Конец сцены, занавес.

Но чем дальше уходил в прошлое описанный эпизод, с тем большим подозрением Гарик относился к воспоминанию. Кто знает, существовал ли старик в действительности, не был ли он порождением его фантазии. Уж больно киношен, театрален он был, уж больно стереотипно изображал презренного и грязного еврея, каким тот должен был выглядеть согласно лучшим стереотипам. Не только он скакал калечно на костыле (что придавало его движениям суету и жалкость), не только говорил так, будто только-только приехал из Шепетовки или Крыжополя, не только на нем был грязный ватник, каких Гарик не видывал с военных времен, – но каково было самое его тяжелое лицо с недельной щетиной, покорное и лебезивое! Лицо тупое, в мясистых складках, в которых будто залегла вечная грязь, вечная мгла еврейского местечка…

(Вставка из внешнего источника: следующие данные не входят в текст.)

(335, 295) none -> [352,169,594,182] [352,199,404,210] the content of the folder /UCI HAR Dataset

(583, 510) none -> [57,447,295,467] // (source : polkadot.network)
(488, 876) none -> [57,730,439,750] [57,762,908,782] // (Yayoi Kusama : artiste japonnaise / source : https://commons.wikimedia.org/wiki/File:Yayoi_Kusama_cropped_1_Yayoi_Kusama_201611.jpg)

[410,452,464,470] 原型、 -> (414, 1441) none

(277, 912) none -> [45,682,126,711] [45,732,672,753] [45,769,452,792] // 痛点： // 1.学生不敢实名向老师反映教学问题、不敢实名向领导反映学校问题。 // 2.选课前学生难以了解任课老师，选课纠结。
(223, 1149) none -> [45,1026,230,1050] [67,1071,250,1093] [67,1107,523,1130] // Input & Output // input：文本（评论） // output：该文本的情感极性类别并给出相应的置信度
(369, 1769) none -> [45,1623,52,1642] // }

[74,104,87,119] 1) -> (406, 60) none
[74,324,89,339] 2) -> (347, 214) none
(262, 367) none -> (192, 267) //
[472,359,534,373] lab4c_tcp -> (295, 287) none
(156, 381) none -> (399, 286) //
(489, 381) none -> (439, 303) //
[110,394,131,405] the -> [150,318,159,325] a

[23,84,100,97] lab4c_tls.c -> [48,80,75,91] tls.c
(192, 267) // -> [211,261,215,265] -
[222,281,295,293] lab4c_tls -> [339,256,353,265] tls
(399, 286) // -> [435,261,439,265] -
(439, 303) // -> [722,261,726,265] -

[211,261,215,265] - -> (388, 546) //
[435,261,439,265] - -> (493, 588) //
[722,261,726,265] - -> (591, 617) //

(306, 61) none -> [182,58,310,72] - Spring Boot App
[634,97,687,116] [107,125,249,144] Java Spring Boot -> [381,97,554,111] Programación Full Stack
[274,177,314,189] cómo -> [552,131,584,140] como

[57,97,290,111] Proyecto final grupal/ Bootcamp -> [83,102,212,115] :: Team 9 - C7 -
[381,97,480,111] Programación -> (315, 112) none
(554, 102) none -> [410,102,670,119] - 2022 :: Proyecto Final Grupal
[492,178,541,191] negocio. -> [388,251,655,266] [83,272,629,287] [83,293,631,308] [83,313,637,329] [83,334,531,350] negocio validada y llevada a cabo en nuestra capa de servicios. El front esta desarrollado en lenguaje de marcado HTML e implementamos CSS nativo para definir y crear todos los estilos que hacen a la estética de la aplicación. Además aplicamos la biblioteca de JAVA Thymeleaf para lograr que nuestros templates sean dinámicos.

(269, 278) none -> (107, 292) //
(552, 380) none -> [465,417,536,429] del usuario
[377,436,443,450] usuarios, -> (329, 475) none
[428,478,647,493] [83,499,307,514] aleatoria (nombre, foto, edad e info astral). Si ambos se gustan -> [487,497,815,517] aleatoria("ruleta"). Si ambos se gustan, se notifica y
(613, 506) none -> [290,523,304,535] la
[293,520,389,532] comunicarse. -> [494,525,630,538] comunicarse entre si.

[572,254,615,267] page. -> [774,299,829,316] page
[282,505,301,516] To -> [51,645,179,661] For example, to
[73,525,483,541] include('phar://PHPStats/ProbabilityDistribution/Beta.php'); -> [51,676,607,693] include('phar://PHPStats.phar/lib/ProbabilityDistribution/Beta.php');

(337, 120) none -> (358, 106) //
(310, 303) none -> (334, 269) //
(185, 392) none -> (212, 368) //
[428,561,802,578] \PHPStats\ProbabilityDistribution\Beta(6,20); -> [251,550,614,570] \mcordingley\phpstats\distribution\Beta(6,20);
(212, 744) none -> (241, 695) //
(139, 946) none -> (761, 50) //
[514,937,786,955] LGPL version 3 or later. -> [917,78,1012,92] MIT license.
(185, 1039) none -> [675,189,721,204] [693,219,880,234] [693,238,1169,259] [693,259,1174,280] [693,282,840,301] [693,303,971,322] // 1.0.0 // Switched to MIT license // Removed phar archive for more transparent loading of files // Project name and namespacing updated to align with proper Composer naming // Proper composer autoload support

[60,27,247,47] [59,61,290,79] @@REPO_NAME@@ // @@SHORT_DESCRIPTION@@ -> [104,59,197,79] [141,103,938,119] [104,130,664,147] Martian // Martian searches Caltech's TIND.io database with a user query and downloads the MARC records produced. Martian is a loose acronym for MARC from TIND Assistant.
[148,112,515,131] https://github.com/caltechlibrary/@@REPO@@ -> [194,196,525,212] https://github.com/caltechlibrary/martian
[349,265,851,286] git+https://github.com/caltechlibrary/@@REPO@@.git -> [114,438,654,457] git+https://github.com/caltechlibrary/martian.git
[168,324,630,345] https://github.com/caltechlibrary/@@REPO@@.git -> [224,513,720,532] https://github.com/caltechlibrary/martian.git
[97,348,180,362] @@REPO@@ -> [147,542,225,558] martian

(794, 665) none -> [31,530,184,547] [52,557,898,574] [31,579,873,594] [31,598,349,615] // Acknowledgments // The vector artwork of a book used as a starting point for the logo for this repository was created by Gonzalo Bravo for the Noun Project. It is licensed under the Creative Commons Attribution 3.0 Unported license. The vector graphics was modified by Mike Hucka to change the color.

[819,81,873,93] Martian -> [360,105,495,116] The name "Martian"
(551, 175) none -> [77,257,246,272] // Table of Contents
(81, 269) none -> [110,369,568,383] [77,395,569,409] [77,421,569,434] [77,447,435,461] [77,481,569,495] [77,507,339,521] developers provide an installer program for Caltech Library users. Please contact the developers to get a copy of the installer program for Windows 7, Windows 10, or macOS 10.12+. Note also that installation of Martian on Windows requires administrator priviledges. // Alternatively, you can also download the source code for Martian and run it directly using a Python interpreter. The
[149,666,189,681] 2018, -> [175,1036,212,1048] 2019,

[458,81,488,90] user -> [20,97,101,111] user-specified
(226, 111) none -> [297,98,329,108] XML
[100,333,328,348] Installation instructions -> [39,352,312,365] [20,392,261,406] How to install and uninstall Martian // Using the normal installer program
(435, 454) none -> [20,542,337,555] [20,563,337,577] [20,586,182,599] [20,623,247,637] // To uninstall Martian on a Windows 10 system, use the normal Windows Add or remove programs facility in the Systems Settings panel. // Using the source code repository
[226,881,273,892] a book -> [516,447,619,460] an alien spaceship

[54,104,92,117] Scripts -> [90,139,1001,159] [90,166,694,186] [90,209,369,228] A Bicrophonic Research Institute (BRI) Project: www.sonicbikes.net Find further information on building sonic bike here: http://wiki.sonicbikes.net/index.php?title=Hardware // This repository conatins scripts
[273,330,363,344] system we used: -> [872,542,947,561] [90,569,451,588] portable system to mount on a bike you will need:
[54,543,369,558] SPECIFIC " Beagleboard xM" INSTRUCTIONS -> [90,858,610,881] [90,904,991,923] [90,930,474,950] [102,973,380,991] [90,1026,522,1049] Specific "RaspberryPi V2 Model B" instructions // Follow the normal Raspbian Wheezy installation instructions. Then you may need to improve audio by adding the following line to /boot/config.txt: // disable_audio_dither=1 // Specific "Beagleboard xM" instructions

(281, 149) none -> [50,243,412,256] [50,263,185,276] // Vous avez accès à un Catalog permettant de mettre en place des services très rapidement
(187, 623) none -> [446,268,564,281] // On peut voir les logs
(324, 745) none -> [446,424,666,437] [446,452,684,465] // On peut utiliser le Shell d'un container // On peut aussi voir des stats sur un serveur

Но не только в этом было дело. Разве не испытал Гарик, как только вошел в ОВИР, желание полебезить перед милиционером? Разве не подмывало эдак приятно назвать его при случае капитаном? Разве не тянуло к двери инспектора по соцстранам, чтобы изобразить, насколько он свой и ничего такого не замыслил? Право, не имело значения, был ли еврей порождением Гариковой фантазии, или существовал независимо: и в том, и в другом случае Гарик выглядел не слишком привлекательно. Если он выдумал этого старика, то старик вышел у него в самых грубых антисемитских стереотипах. Если же нет, то старик выставил наружу все Гариковы импульсы, и выходило, что Гарик по сравнению со ним раб вдвойне. Вот как вышло, что постепенно старик стал его навязчивой идеей, и тогда он понял, что должен каким-то образом взять над стариком верх (поскольку до сих пор верх брал старик). Для этого у Гарика был испытанный прием: раздеться прилюдно в слове, рассказывая друзьям и знакомым историю вдоль и поперек, выделяя с обезоруживающей искренностью самые невыгодные для себя места, будто стороны. Чтобы люди могли сказать с восхищением и некоторой завистью: «Видите, как он искренен? Должно быть умный и мучающийся человек!» (Всегда лучше загодя самому раздеться, чем ждать, пока тебя разденут, тогда никого не проведешь.)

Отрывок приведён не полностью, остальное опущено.